Exercise inputs:

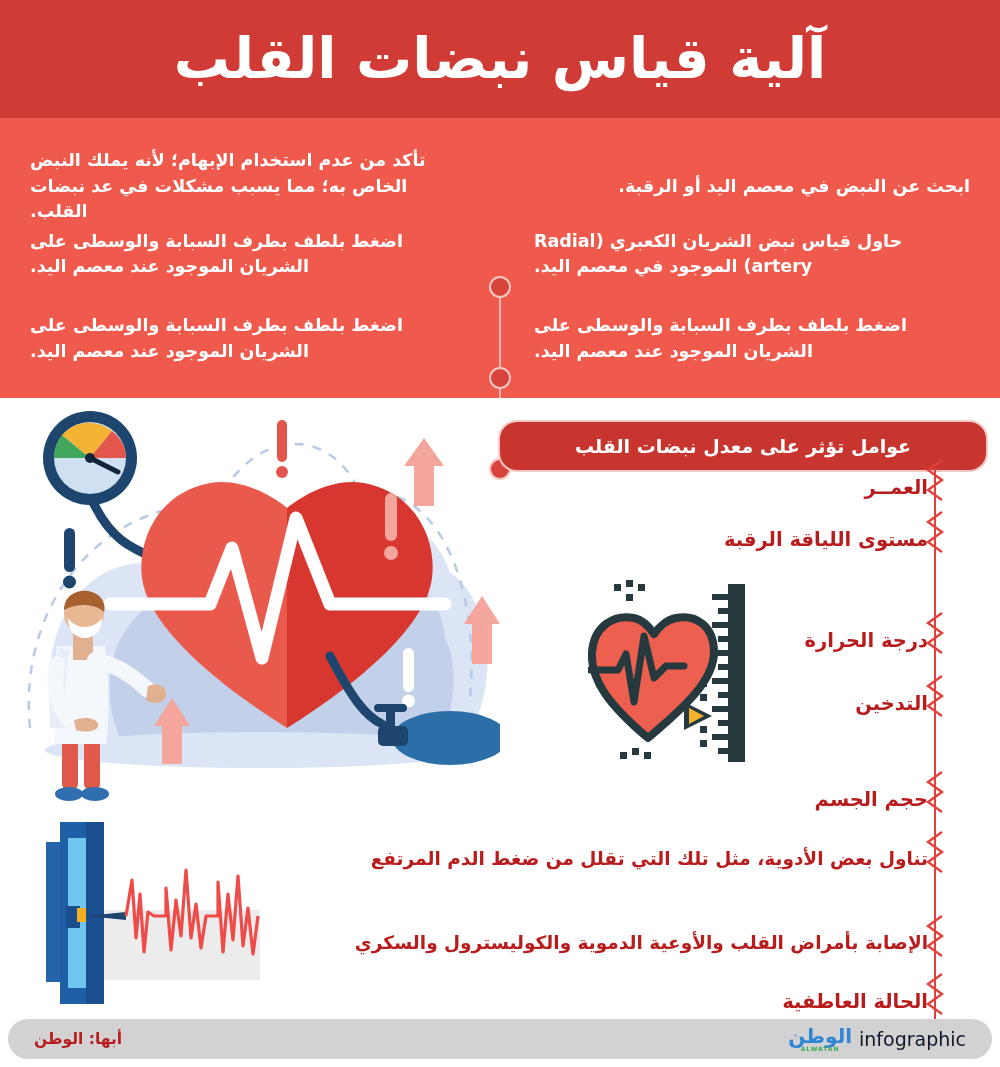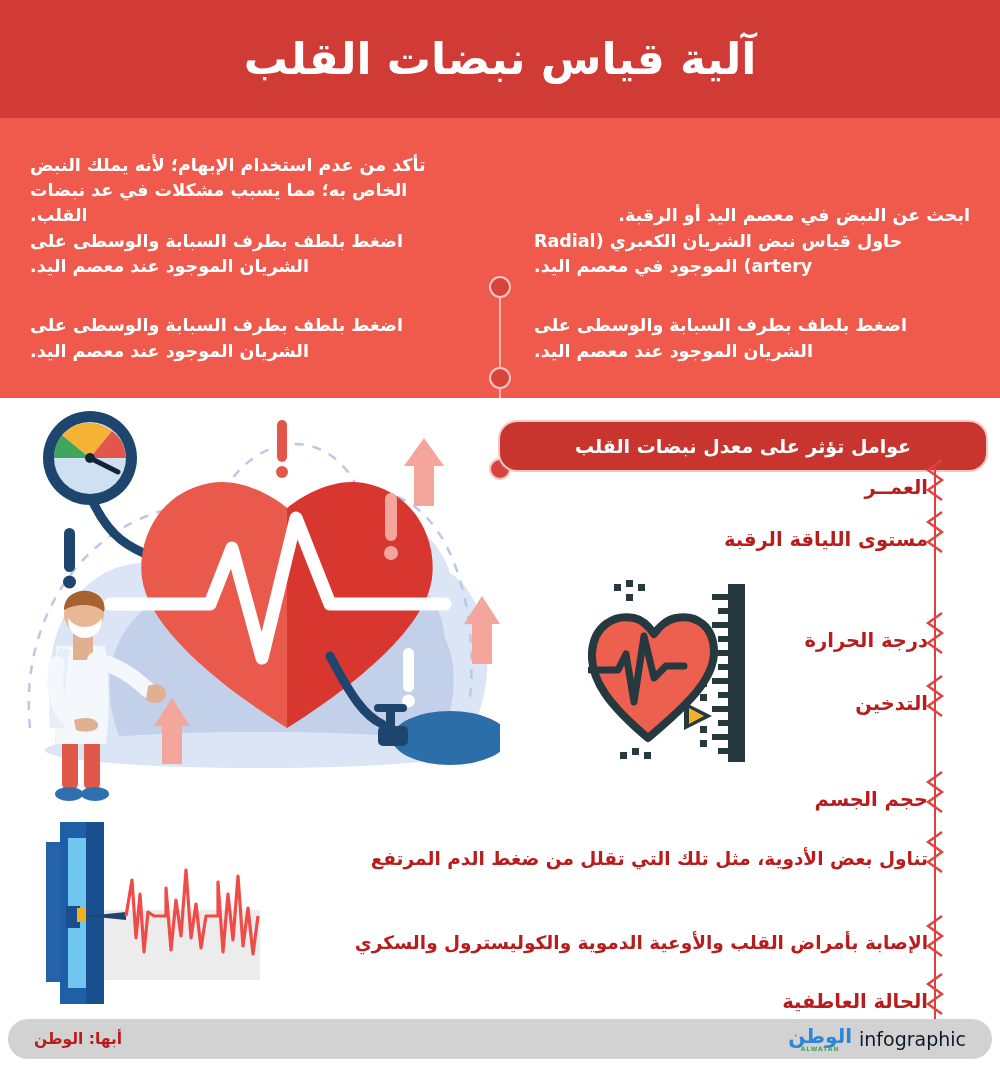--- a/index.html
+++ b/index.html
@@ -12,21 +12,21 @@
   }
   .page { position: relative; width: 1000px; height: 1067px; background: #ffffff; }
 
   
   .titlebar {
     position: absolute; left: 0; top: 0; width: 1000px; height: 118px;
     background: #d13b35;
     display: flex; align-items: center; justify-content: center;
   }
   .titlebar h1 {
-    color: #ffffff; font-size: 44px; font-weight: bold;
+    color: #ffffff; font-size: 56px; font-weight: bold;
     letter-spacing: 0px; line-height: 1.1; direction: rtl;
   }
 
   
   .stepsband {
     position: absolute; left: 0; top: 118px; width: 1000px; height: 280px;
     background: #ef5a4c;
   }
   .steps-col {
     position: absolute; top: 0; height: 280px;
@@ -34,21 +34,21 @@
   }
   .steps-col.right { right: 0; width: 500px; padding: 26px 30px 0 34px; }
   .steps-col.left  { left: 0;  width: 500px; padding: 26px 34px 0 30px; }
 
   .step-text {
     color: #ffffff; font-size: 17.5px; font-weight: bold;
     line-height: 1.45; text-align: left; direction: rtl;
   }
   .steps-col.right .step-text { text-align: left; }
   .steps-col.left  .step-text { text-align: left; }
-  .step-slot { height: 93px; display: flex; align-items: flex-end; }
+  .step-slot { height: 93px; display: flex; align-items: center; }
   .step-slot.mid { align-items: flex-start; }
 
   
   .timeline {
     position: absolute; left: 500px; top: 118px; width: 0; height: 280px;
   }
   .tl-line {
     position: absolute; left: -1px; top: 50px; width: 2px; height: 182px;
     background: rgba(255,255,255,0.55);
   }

* * *

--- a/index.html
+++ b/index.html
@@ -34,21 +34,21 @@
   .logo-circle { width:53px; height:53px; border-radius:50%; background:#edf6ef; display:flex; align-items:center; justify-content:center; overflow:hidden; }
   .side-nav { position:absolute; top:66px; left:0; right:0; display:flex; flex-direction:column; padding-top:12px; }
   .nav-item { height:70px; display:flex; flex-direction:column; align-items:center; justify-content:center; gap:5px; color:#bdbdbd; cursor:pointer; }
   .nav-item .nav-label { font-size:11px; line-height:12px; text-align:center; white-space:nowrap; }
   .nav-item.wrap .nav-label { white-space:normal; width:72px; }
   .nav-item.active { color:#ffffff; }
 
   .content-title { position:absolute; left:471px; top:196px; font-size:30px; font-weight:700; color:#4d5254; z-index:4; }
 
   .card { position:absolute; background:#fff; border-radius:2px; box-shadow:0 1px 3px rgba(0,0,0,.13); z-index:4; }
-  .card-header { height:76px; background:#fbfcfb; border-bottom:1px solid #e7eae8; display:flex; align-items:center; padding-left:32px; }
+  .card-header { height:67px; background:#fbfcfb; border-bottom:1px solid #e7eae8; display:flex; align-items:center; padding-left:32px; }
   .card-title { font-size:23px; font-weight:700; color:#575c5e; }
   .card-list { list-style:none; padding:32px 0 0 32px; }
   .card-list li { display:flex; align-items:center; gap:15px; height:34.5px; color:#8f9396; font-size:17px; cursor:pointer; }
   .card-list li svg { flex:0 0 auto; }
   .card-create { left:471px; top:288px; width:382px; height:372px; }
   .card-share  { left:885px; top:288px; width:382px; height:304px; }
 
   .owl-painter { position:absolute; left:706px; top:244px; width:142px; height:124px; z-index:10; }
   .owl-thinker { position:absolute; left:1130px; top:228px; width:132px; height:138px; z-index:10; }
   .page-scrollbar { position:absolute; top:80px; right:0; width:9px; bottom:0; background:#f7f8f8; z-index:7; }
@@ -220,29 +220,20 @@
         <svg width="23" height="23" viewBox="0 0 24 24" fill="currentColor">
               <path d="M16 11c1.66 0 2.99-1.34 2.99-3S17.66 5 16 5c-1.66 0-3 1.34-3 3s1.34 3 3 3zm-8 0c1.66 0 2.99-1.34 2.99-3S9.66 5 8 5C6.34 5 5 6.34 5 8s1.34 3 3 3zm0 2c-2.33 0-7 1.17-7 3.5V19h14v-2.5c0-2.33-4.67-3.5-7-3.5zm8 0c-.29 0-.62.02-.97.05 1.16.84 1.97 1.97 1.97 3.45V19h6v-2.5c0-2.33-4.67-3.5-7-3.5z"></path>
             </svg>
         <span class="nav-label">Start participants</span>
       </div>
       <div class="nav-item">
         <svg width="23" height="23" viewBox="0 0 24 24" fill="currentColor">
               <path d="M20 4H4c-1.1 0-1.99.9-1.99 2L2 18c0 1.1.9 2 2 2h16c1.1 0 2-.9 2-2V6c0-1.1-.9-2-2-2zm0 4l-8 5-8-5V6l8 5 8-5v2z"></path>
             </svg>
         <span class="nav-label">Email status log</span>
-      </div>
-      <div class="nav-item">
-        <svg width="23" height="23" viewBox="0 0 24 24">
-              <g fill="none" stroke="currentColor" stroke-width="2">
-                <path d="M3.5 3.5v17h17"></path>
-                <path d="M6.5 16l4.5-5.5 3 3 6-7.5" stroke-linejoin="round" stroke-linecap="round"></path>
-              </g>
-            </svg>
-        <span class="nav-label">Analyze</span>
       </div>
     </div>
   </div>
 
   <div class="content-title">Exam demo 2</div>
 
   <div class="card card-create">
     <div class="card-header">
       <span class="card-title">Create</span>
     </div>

Assignment: Count every line of the records that holds "slot". State the number, nothing else.

Your response: 3